Central bank digital currencies are the bad idea that won’t go away. There are simpler, more straightforward ways of solving the problems that CBDCs are deemed to address. Yet upwards of 130 countries worldwide are exploring the currencies. If you are in search of a bandwagon effect, this is it.

CBDCs’ proponents champion them on financial inclusion grounds, as a way of providing digital financial services to the unbanked. Yet countries such as India have shown that there are more practical ways to do this. Provide residents with a unique digital identifier, mandate the banks to provide low-cost, no-frills accounts, and install a system to facilitate interbank transactions through mobile phones. Voilà: problem solved.

Some will object that the payments rails provided by banks are inefficient. Transferring funds between banks can be costly and time consuming, especially where data systems are antiquated and banks have market power. But if this is the problem, then the solution is to open up the market to nonbank payments providers, giving them access to the central bank’s real-time gross-settlement system. Enhanced competition will encourage banks to update their technologies, including by adopting the new standard for messaging on the interbank Swift system known as ISO 20022.

Costs and delays in completing payments are especially onerous in the cross-border context. It is here that entities such as the Bank for International Settlements’ innovation hub have concentrated their efforts, experimenting with so-called mBridges — electronic platforms on which licensed dealers would exchange the CBDCs of different countries for one another. 

But while the technical solution is reasonably straightforward, its governance is not. To make this platform operational, multiple governments and central banks would have to agree on who to license as authorised CBDC dealers. Regulators would have to oversee their dealings, ensuring that their inventories of the relevant CBDCs were adequate. Central banks would have to stand ready to act as liquidity providers of last resort. All this would require the equivalent of the Basel Committee on Banking Supervision, but on steroids.

The alternative is to allow the most important CBDCs to circulate outside the issuing countries, much as the majority of large-denomination dollar currency notes currently circulate outside the US. If everyone around the world could hold a Federal Reserve CBDC in their digital wallet and use it for transactions, there would be no need for an mBridge. But central banks are aware that de facto dollarisation, since that’s what we’re talking about here, has a downside, namely loss of monetary autonomy. Except in extreme cases where the authorities have already lost control of monetary policy — Argentina? — they will be understandably reluctant to permit this.

Fortunately, again there are more direct ways of addressing the problem.
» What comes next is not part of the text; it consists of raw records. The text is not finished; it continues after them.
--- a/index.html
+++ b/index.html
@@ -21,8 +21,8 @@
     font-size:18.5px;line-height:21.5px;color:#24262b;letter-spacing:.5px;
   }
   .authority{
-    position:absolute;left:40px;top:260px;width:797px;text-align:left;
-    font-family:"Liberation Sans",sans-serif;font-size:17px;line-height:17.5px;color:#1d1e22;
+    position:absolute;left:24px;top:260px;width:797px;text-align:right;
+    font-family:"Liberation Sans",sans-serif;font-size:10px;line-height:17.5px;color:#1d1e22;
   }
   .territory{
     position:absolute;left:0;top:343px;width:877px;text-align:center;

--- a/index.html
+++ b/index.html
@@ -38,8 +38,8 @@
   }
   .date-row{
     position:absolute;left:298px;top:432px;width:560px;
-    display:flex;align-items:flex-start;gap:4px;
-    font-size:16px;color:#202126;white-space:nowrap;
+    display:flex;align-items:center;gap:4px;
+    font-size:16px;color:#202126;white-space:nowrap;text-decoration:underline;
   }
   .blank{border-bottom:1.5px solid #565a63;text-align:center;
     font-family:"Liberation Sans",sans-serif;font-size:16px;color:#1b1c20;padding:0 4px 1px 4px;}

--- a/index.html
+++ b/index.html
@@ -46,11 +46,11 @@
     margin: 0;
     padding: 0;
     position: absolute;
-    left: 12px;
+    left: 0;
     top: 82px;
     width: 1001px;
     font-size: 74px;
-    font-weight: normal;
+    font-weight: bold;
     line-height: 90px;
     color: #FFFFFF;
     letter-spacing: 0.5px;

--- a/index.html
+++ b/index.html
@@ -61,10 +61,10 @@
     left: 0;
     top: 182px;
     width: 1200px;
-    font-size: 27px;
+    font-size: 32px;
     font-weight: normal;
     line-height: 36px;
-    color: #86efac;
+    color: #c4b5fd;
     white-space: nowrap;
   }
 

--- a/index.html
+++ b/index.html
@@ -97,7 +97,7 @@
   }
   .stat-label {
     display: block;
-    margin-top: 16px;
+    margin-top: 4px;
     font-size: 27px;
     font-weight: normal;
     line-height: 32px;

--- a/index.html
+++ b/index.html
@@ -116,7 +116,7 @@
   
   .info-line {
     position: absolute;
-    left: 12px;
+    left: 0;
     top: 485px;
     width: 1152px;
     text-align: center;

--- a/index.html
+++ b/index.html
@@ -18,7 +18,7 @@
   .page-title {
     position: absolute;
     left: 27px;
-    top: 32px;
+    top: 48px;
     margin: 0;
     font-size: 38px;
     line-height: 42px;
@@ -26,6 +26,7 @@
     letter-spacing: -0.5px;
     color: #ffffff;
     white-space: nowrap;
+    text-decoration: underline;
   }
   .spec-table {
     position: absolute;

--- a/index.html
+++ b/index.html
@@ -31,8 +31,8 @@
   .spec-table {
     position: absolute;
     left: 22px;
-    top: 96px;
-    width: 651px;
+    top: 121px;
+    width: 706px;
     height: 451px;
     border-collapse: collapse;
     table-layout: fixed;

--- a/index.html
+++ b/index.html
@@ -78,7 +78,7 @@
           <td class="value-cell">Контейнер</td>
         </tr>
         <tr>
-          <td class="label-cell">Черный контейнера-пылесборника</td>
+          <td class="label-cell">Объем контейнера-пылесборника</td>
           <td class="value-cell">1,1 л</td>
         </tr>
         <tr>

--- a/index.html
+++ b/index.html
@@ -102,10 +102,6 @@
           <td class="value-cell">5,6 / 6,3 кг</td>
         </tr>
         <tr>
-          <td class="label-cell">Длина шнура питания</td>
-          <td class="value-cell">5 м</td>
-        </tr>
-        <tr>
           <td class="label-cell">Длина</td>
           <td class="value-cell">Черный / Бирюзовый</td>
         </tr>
One is by linking instant payments systems across countries. India has linked its Unified Payments Interface to Singapore’s real-time payments system, PayNow, enabling individuals in the two countries to directly transfer and receive funds from one another. Other countries have established similar agreements and are working to “multilateralise” their bilateral payment-systems links through what is known as Project Nexus.

And progress is not limited to banks and banking systems. Western Union has experimented with blockchain as a way of bringing down the cost of remittances. The Japanese transfer service provider SBI Remit is using the blockchain technology of the US-based company Ripple to increase the speed and reduce the cost of remittances.

Officials may worry that, because network effects are strong, a big bank, or even more worryingly a bigtech platform like Amazon or Alibaba, could come to dominate payments. They might then use that dominance to exclude competitors, and even cause the central bank to lose control of the financial system. This fear, of losing control to Alipay and WeChatPay was evidently a motivation for China piloting its CBDC, starting in 2020. 

But the more straightforward solution is to regulate these platforms’ payment activities, just as their marketing and advertising practices must be regulated to ensure fair access for competitors. China has taken this approach as well, fining companies for violations of consumer protection and anti-monopoly laws. These efforts have been more consequential than its issuance of what remains a little-used CBDC.